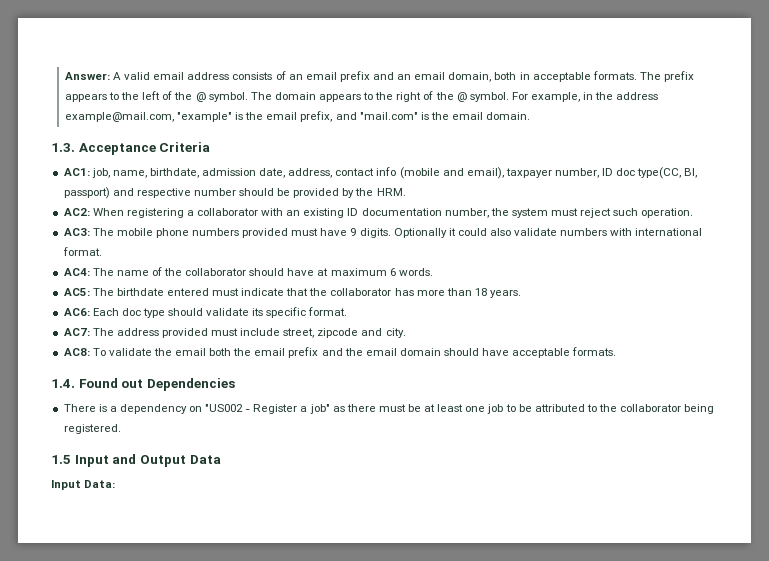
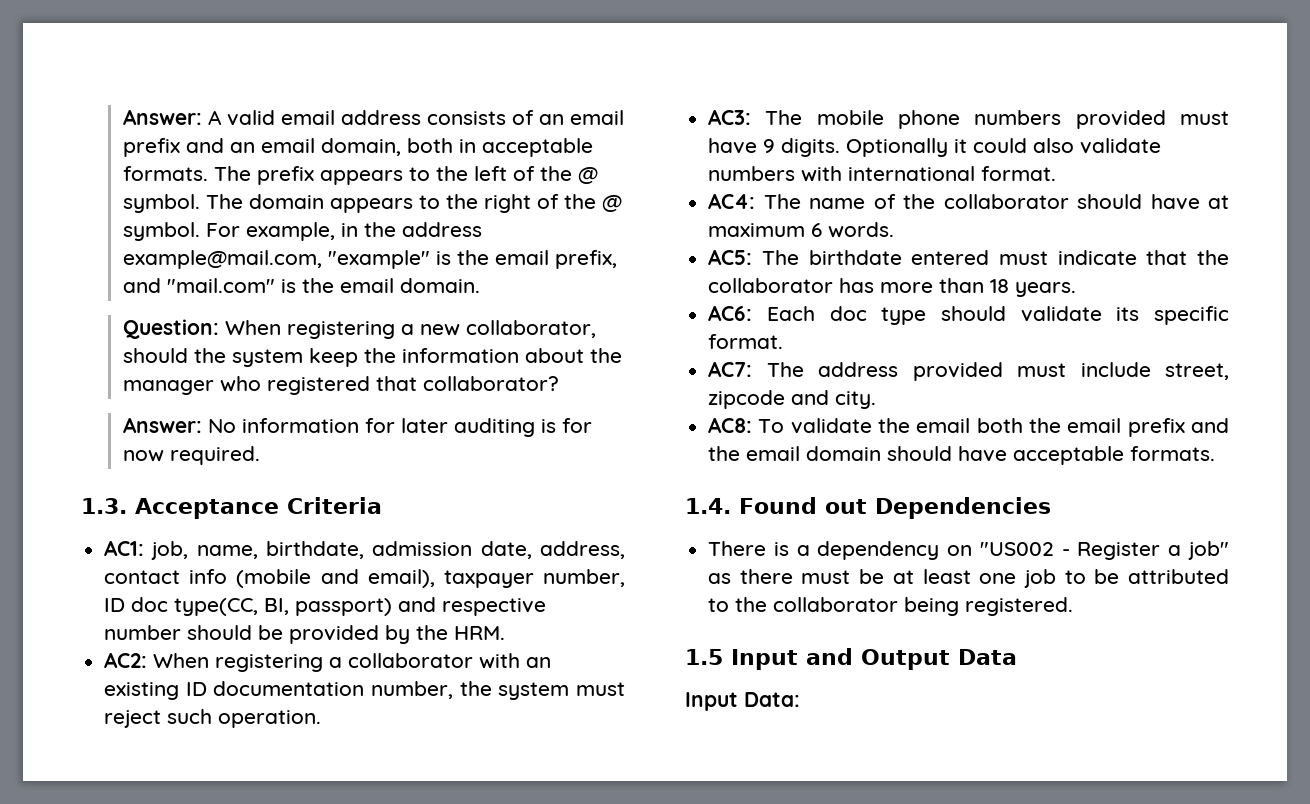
+ Question: When registering a new collaborator, should the system keep the information about the manager who registered that collaborator?
+ Answer: No information for later auditing is for now required.

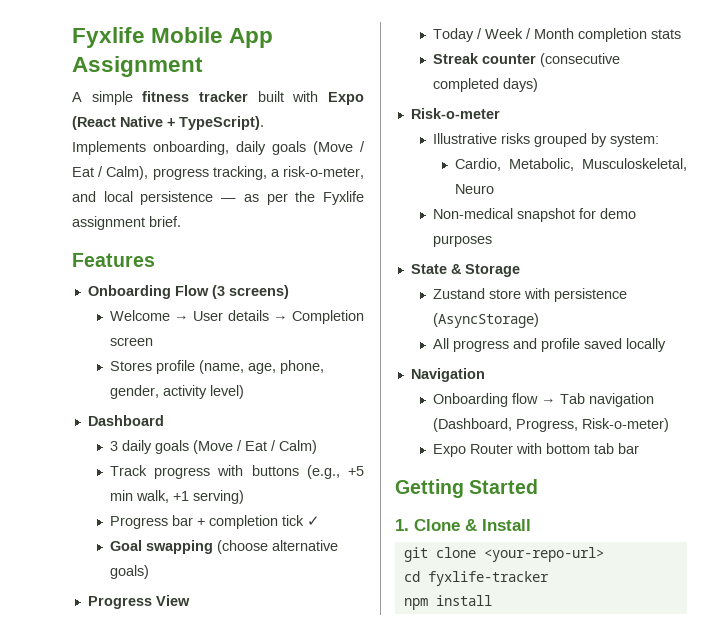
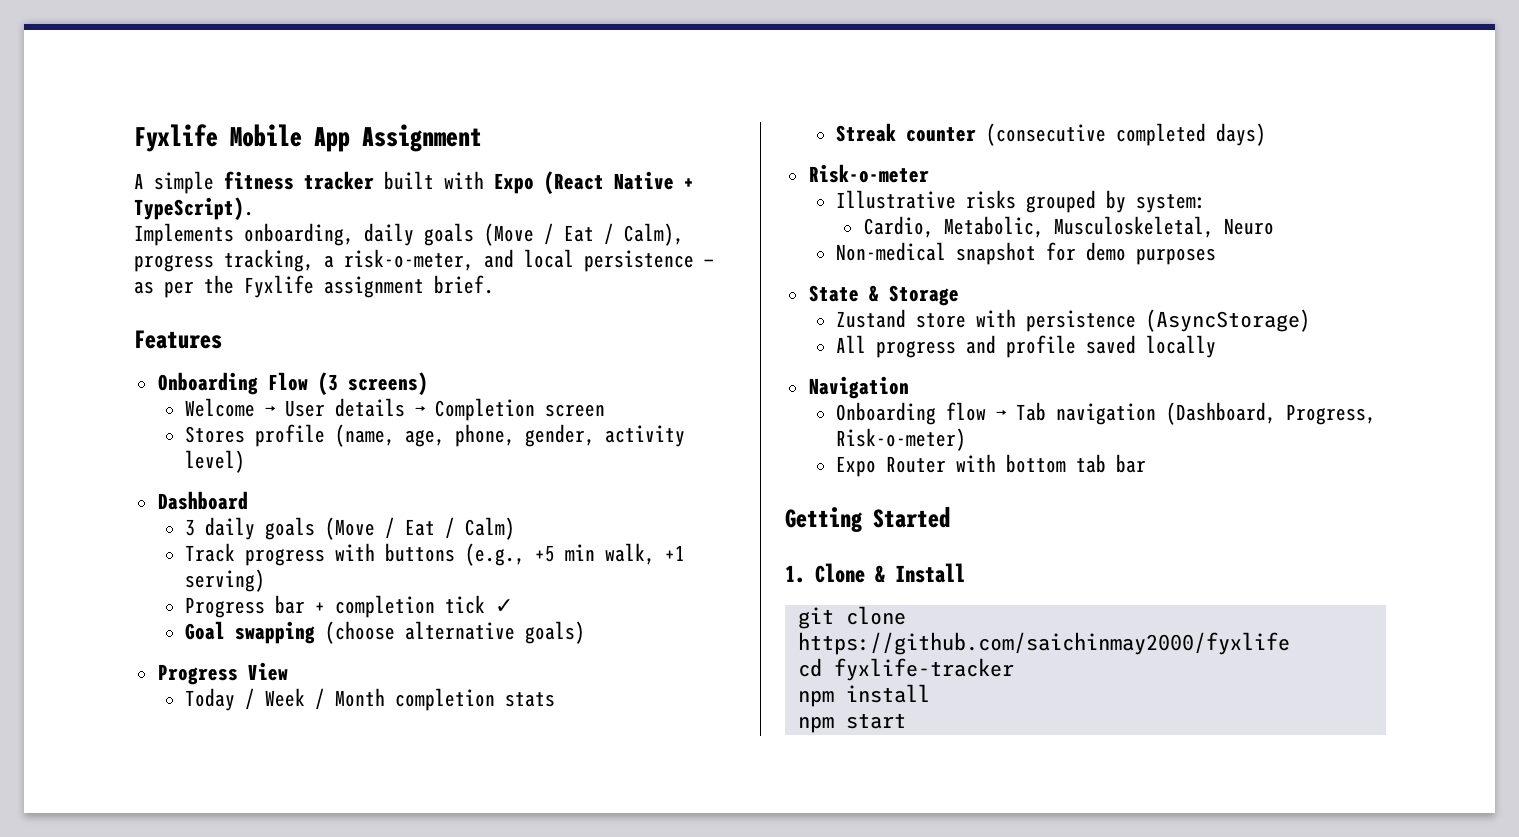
- git clone <your-repo-url>
+ git clone https://github.com/saichinmay2000/fyxlife
+ npm start

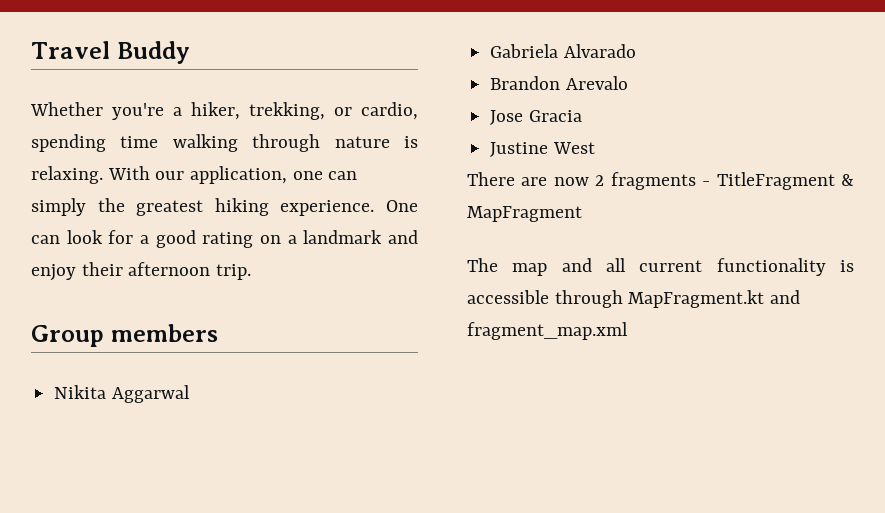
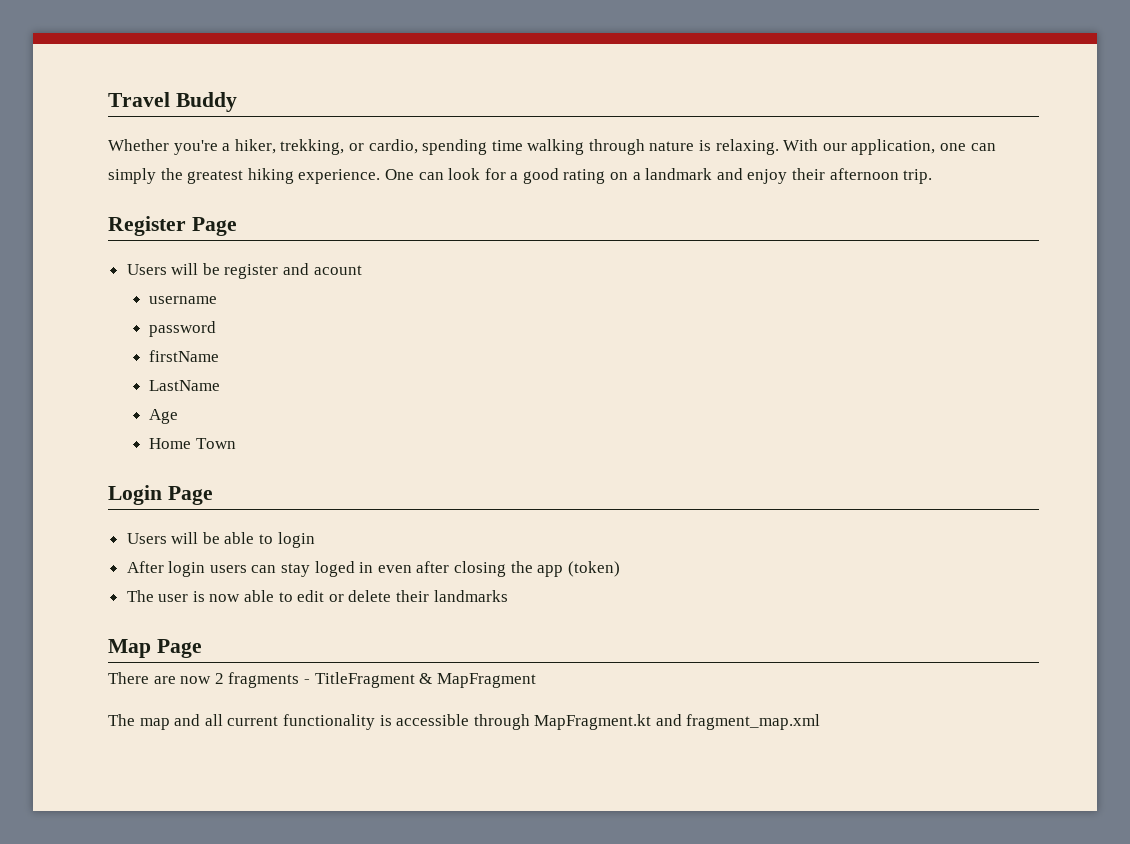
- Group members
- Nikita Aggarwal
- Gabriela Alvarado
- Brandon Arevalo
- Jose Gracia
- Justine West
+ Register Page
+ Users will be register and acount
+ username
+ password
+ firstName
+ LastName
+ Age
+ Home Town
+ Login Page
+ Users will be able to login
+ After login users can stay loged in even after closing the app (token)
+ The user is now able to edit or delete their landmarks
+ Map Page

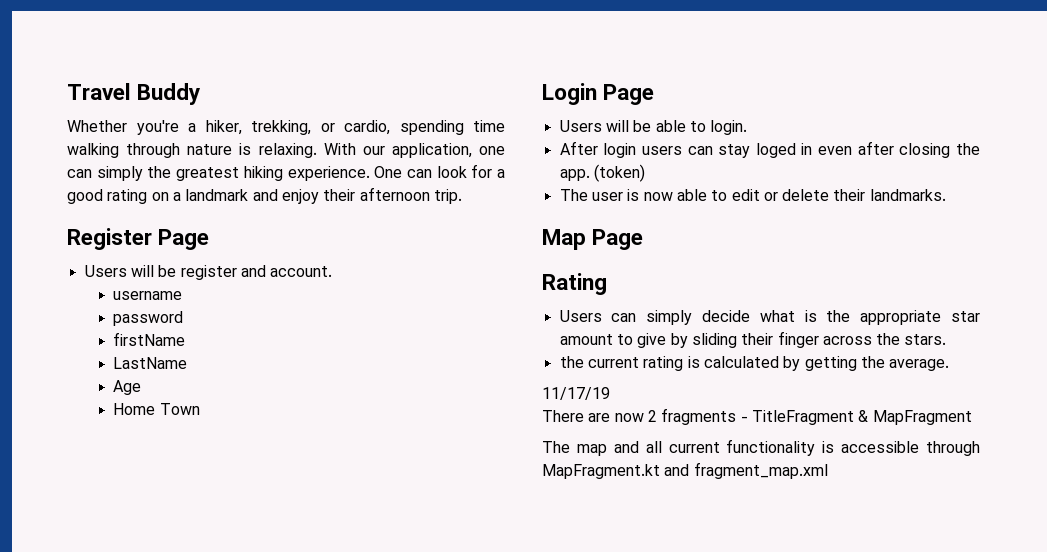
- Users will be register and acount
+ Users will be register and account.
- Users will be able to login
+ Users will be able to login.
- After login users can stay loged in even after closing the app (token)
+ After login users can stay loged in even after closing the app. (token)
- The user is now able to edit or delete their landmarks
+ The user is now able to edit or delete their landmarks.
+ Rating
+ Users can simply decide what is the appropriate star amount to give by sliding their finger across the stars.
+ the current rating is calculated by getting the average.
+ 11/17/19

◆ ◆ ◆

» Work order
All of the lines above that carry the string "stay" need to be found and copied.

» Solution for this exercise
+ After login users can stay loged in even after closing the app (token)
- After login users can stay loged in even after closing the app (token)
+ After login users can stay loged in even after closing the app. (token)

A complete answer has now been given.